Sauf que les joueurs sélectionnés sont toujours aussi fauchés et qu’ils ne peuvent toujours pas se payer l’avion. Ils se rabattent donc sur un mauvais bus qui met plusieurs jours pour se rendre de Santiago jusqu’à Buenos Aires (1400 kilomètres tout de même) avec de la mauvaise bouffe et des sièges tout aussi sommaires. Une fois arrivés dans la capitale argentine, ils prennent un bateau pour se rendre à Rio, ce qui rajoute encore de la fatigue au manque de sommeil. Et sans aucune surprise, les Chiliens débarquent à Copacabana dans le coaltar. Vraiment.
Pelé avant Pelé
Sans aucune surprise non plus, la Roja prend rouste sur rouste durant le tournoi. Au stade Laranjeiras, là où tous les matchs ont lieu, ils encaissent un premier 6-0 contre le Brésil, avec un triplé d’Arthur Friedenreich, un homme qui aurait, selon la légende, marqué plus de buts que Pelé dans sa carrière. D’où son surnom « Pelé avant Pelé » .

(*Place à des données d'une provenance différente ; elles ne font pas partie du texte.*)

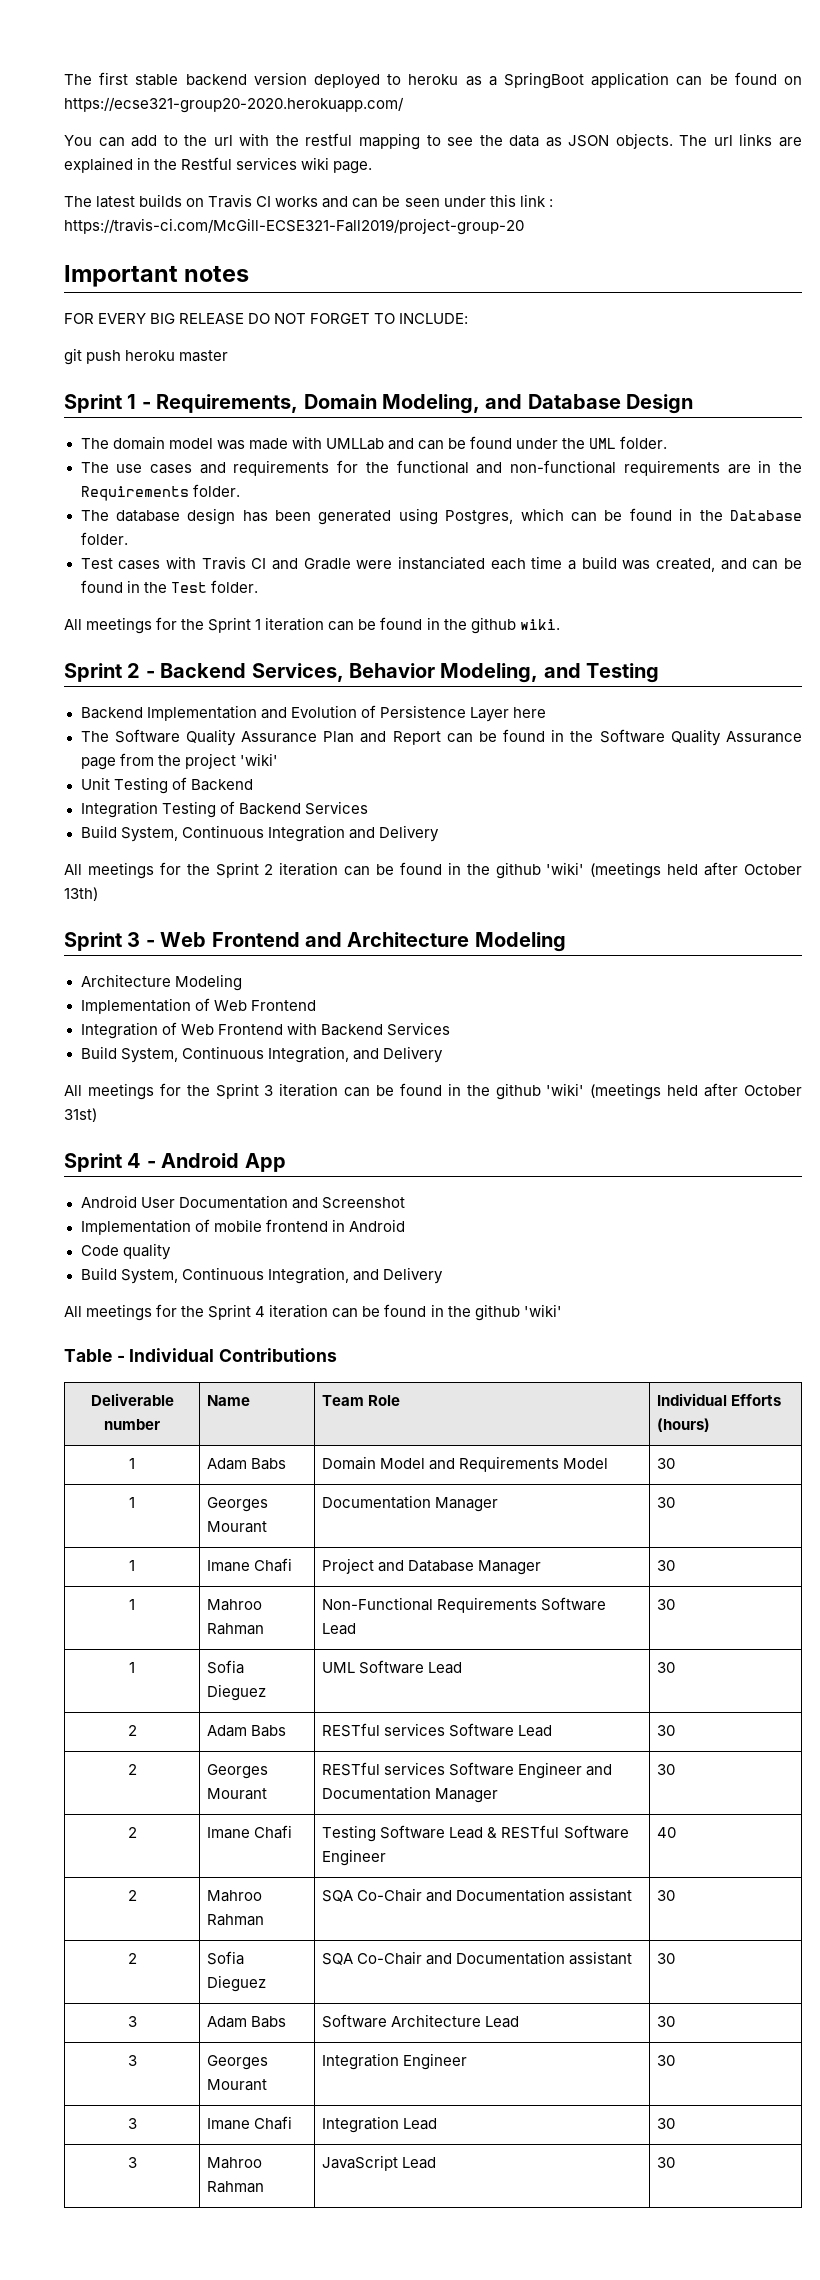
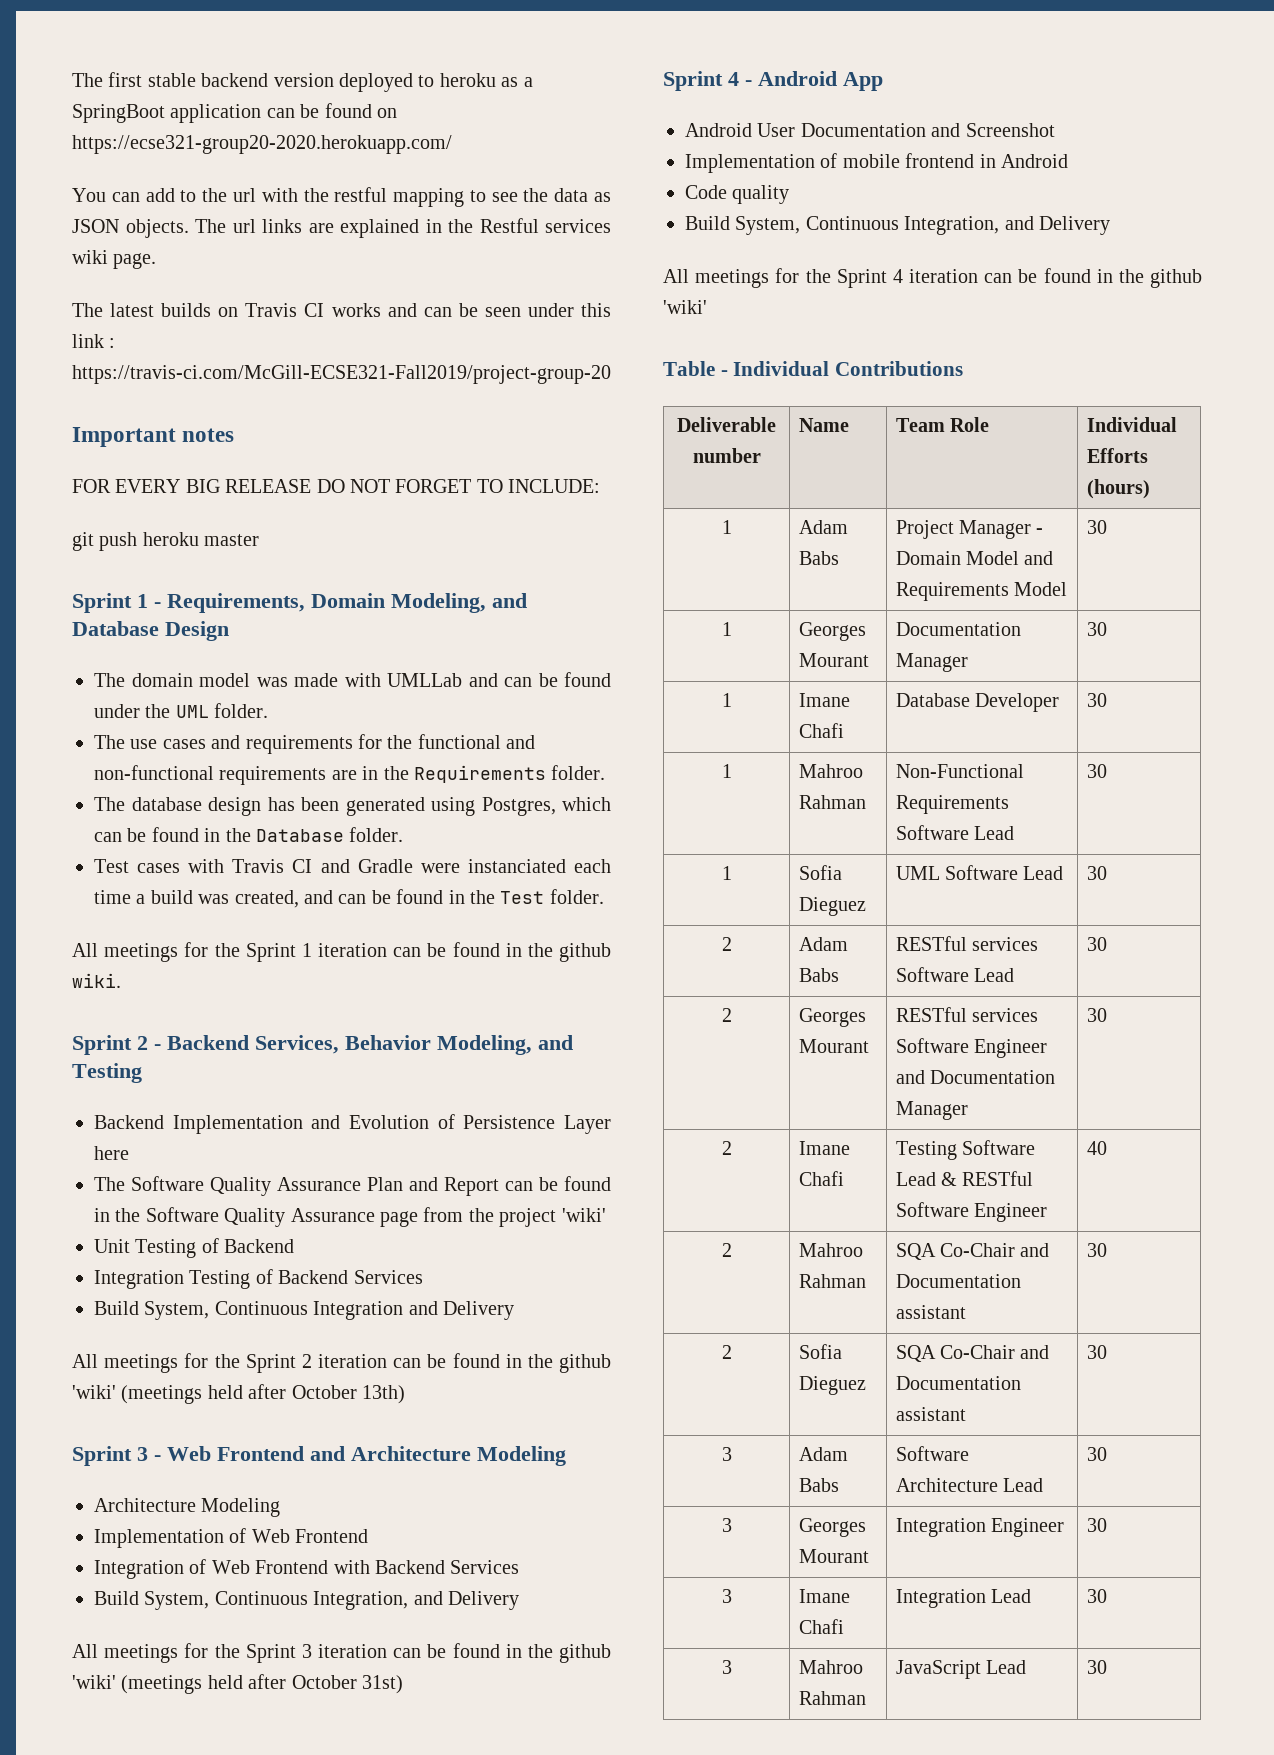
- 1 | Adam Babs | Domain Model and Requirements Model | 30
+ 1 | Adam Babs | Project Manager - Domain Model and Requirements Model | 30
- 1 | Imane Chafi | Project and Database Manager | 30
+ 1 | Imane Chafi | Database Developer | 30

@OldFootball11 This match was played at the beautiful Estádio das Laranjeiras that hosted the Copa América in 1919. pic.twitter.com/LLjS5Tso2g
— Viejos Estadios (@ViejosEstadios) 3 novembre 2016
Pour leur deuxième partie, les choses vont un peu mieux, mais le tableau d’affichage fait toujours aussi mal aux yeux, 2-0 pour l’Uruguay. Le Chili ne gagnera pas la Copa América, c’est désormais certain. Il jouera la dernière place contre l’Argentine lors du dernier match, mais un nouvel incident va finir de lui plomber le moral. Après une sortie anodine sur un de ses attaquants, Roberto Chery, le gardien uruguayen à béret se bousille l’hernie et mourra quelques jours plus tard à l’hôpital. La Roja, déjà mal en point jusque-là, va complètement s’effondrer lors de sa dernière confrontation. Fessée 4-1 contre l’Albiceleste. La finale, elle, sera finalement remportée par le Brésil au bout d’une prolongation à rallonge contre l’Uruguay, grâce à leur premier Pelé.
Voyage à dos de mule
La gueule de bois chilienne aurait pu s’arrêter là. Mais non. Parce que les cuites et les hivers sud-américains durent plus longtemps qu’ailleurs. À Mendoza, les joueurs se retrouvent coincés parce que le train n’est pas en état de traverser le nord du pays, frappé par une violente tempête de neige. Et toujours aussi fauchés, ils choisissent cette fois-ci la solution la plus économique : la mule. Un voyage de quarante jours, forcément bien plus dangereux et bien plus compliqué qu’à l’aller. Mais finalement, tout le monde arrive à destination, sain et sauf, sans aucun incident majeur à déplorer. Juste une fatigue extrême. Heureusement pour eux, la prochaine édition, celle de 1920, a lieu à Viña del Mar, au Chili. Comme quoi, Arturo Vidal, Claudio Bravo et Alexis Sánchez pourront toujours se rassurer en se disant qu’il y a toujours plus profond que le fond.